**Activity:**
Return only the lines from the one that contains "to turn OFF" through the last line of the records below, exactly as they stand. Pictures are not part of the copy.

• • • • • • •

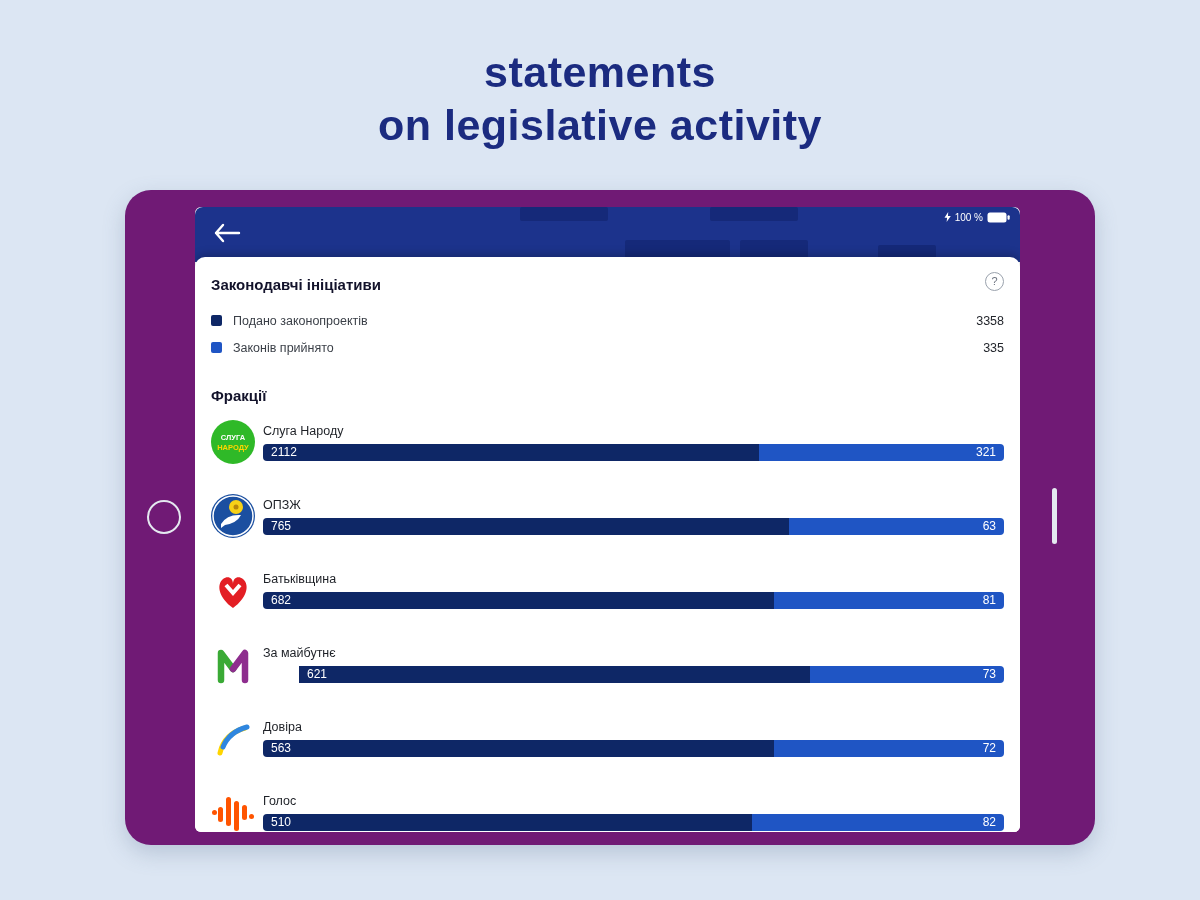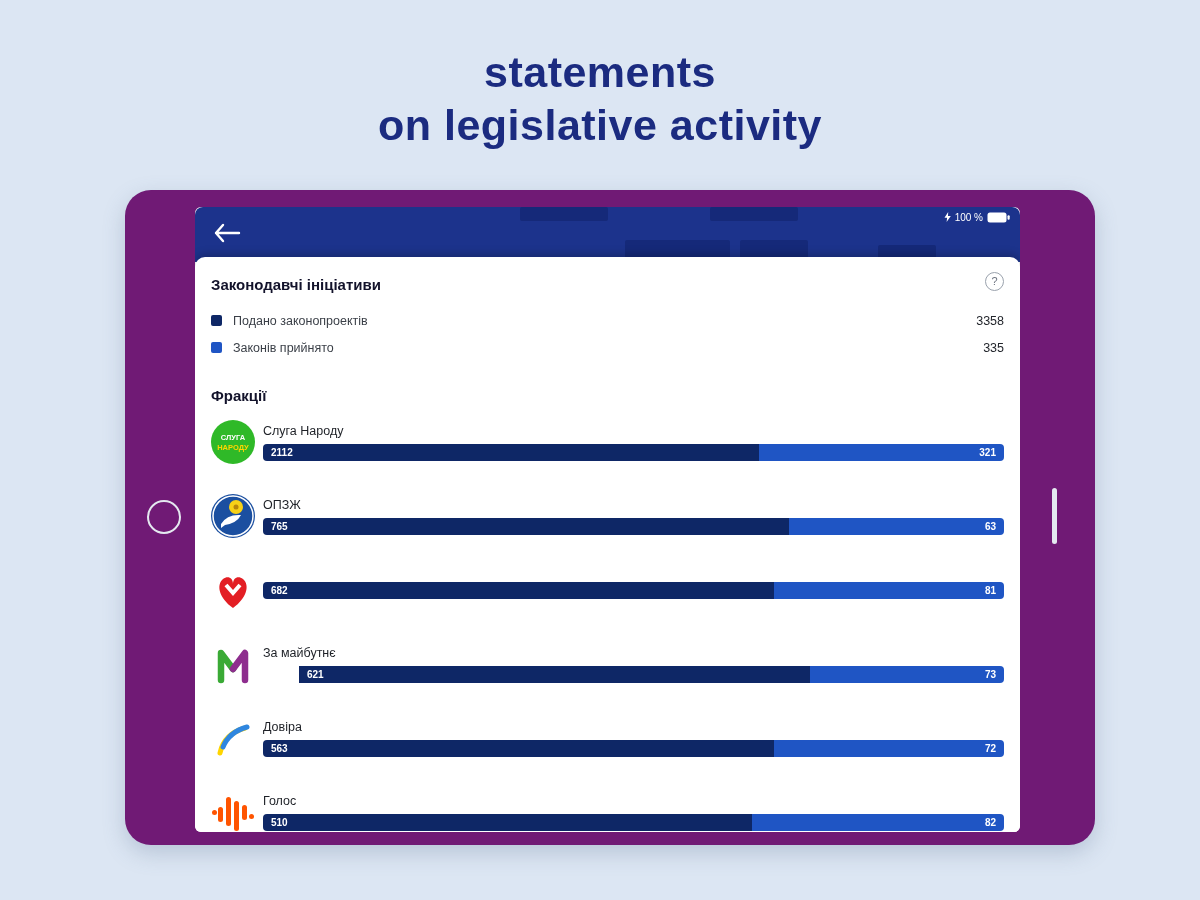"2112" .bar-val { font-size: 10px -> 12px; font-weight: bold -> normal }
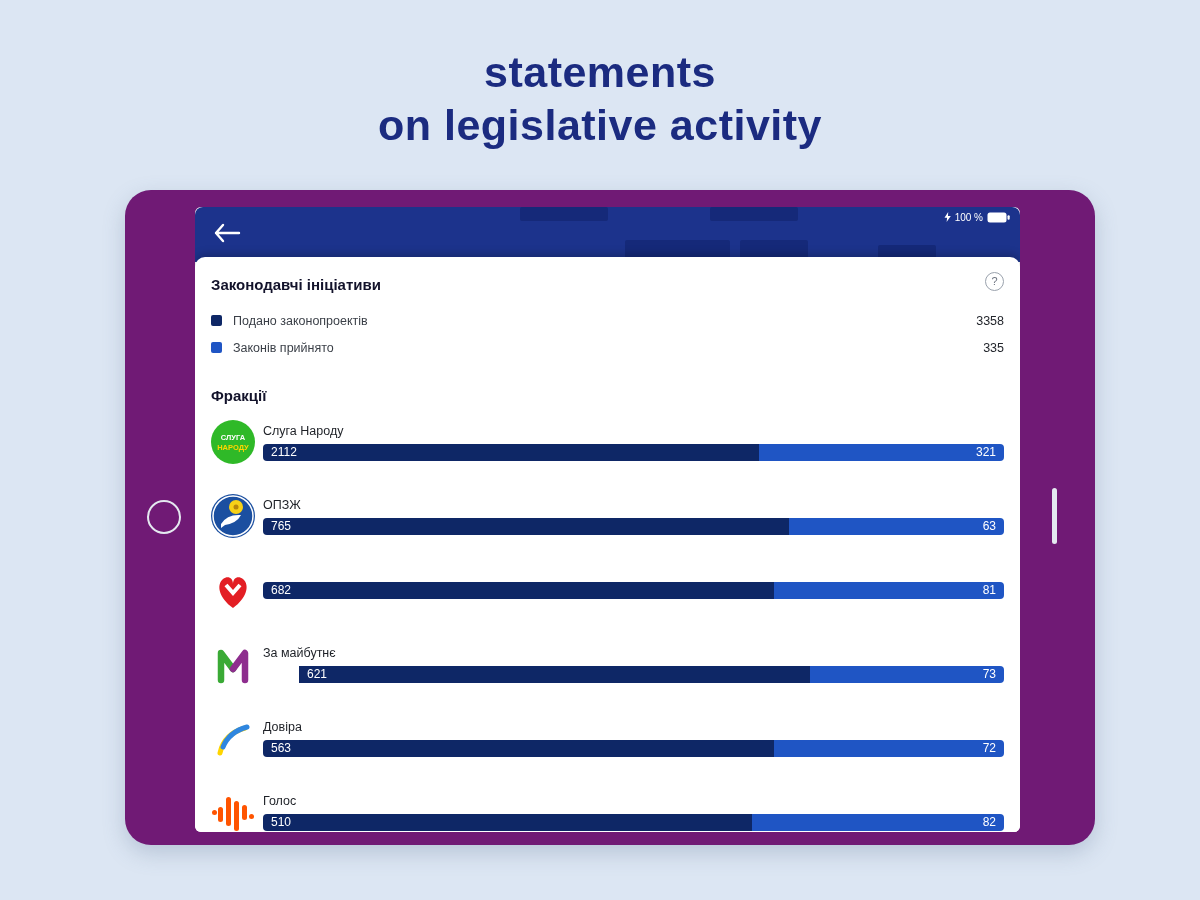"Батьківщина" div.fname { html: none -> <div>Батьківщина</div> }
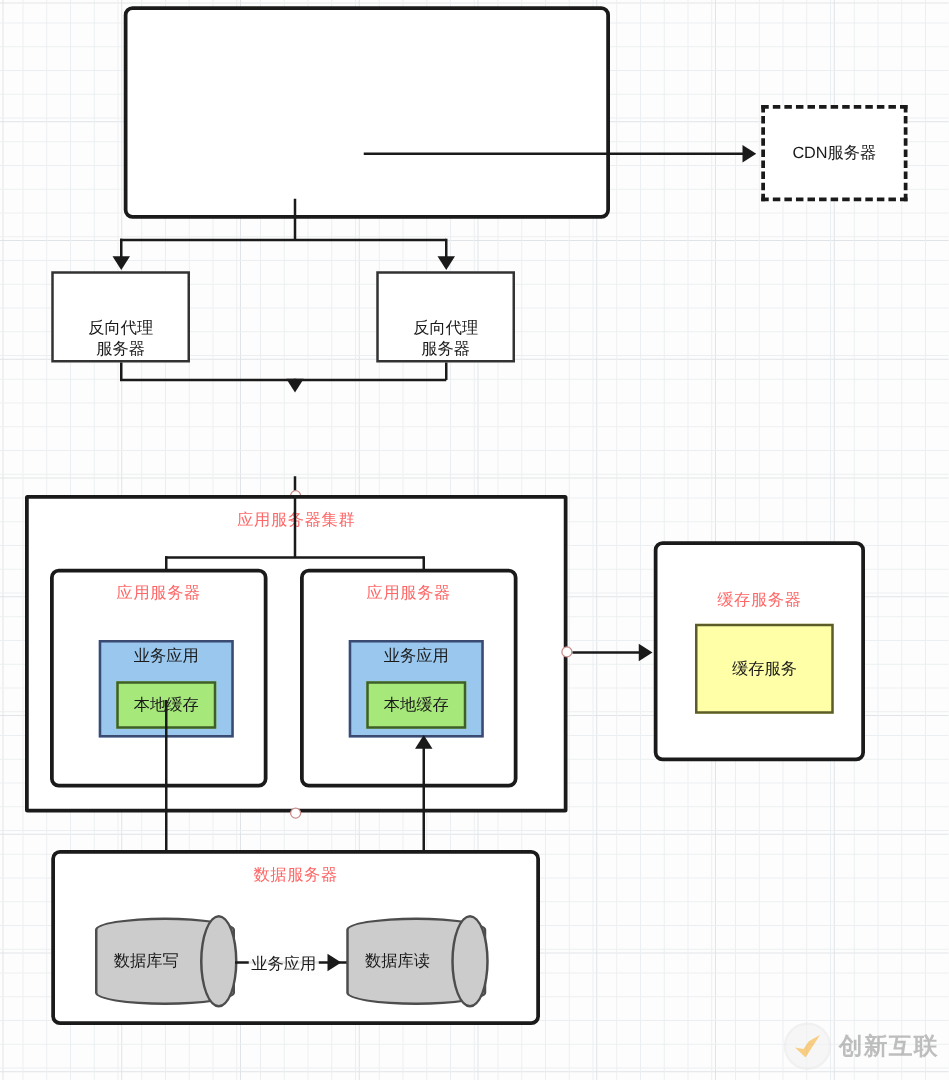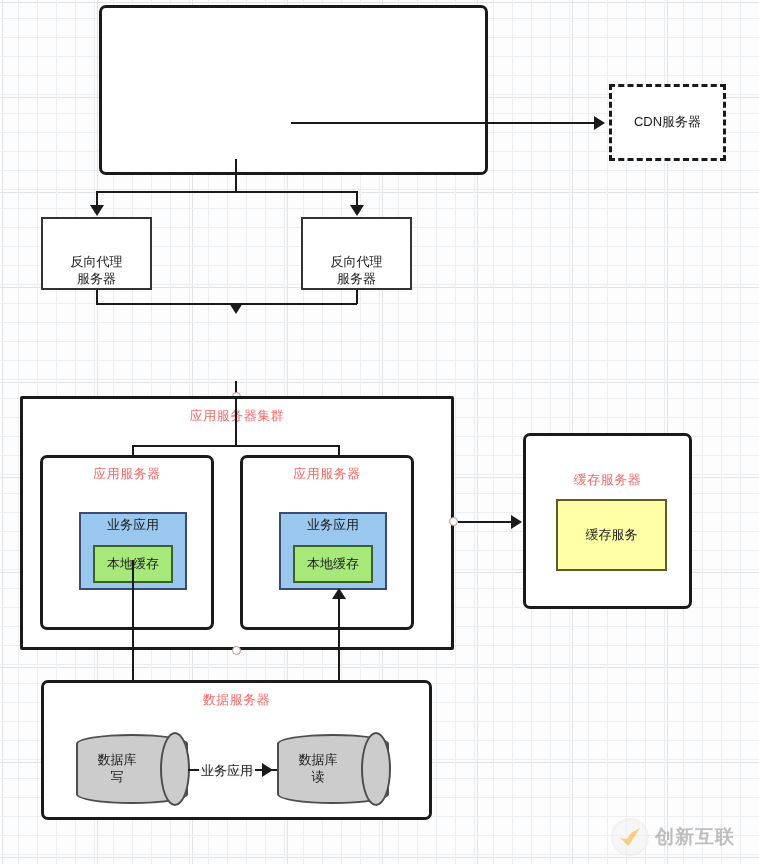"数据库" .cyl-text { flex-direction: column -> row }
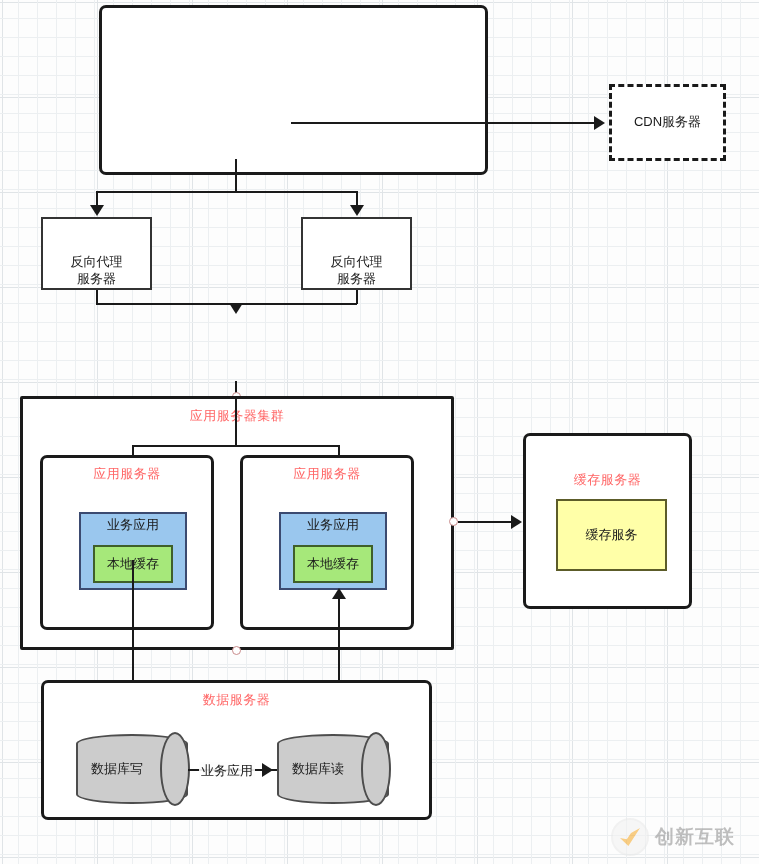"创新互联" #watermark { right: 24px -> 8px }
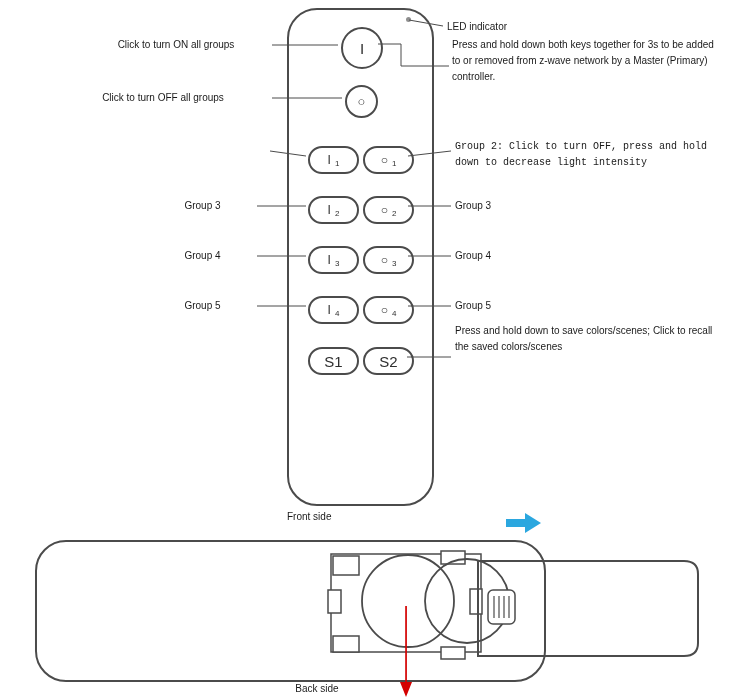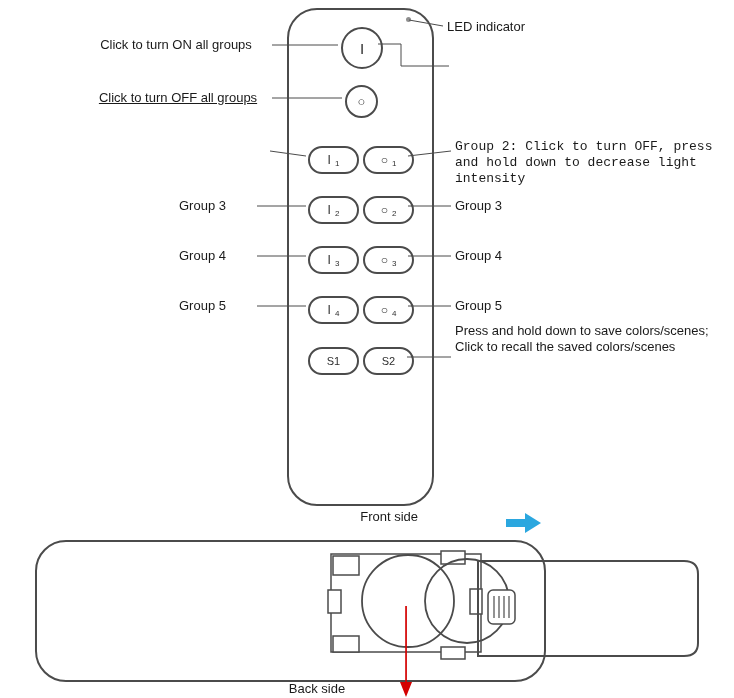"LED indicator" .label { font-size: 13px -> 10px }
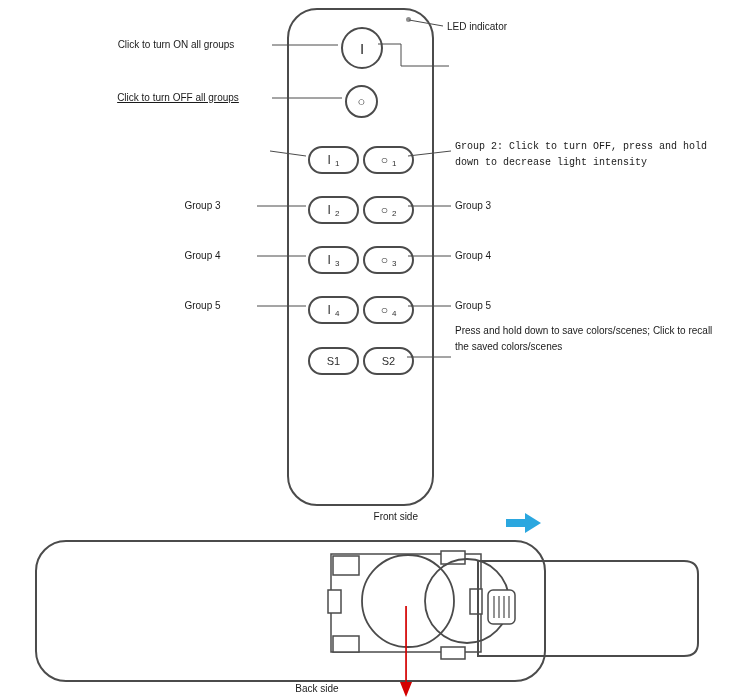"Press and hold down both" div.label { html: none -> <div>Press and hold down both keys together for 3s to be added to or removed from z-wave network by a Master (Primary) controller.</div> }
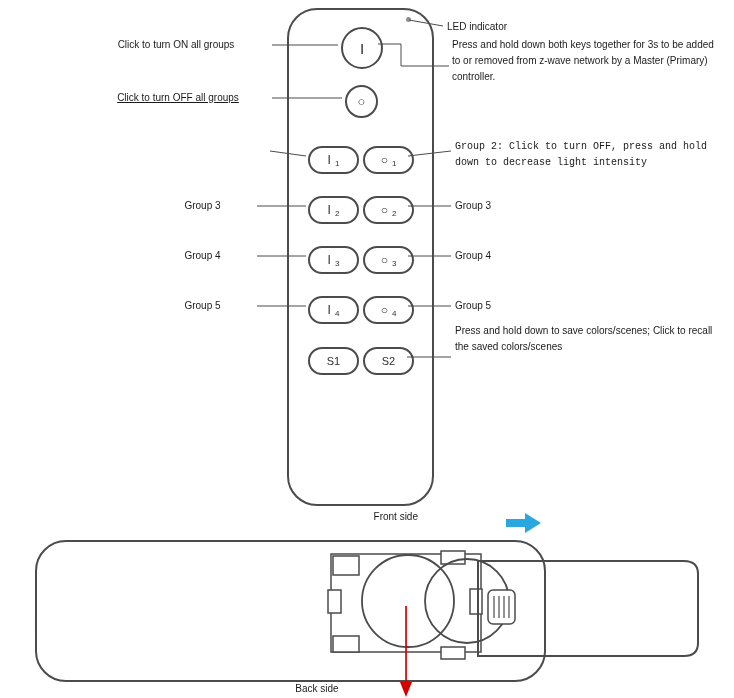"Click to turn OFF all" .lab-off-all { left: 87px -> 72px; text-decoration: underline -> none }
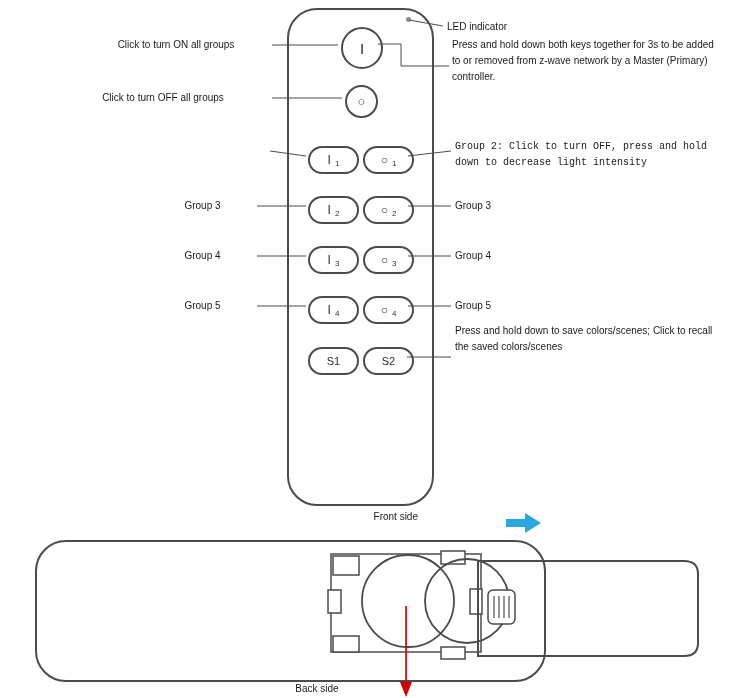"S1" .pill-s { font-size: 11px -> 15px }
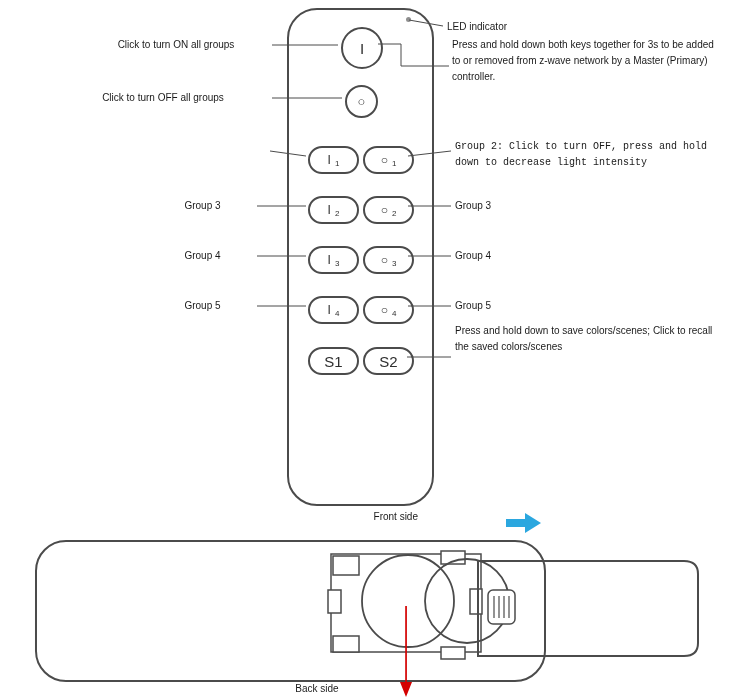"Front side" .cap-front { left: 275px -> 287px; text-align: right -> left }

• • • • • • •

**Written solution:**
"Click to turn OFF all" .lab-off-all { left: 87px -> 72px; text-decoration: underline -> none }
"S1" .pill-s { font-size: 11px -> 15px }
"Front side" .cap-front { left: 275px -> 287px; text-align: right -> left }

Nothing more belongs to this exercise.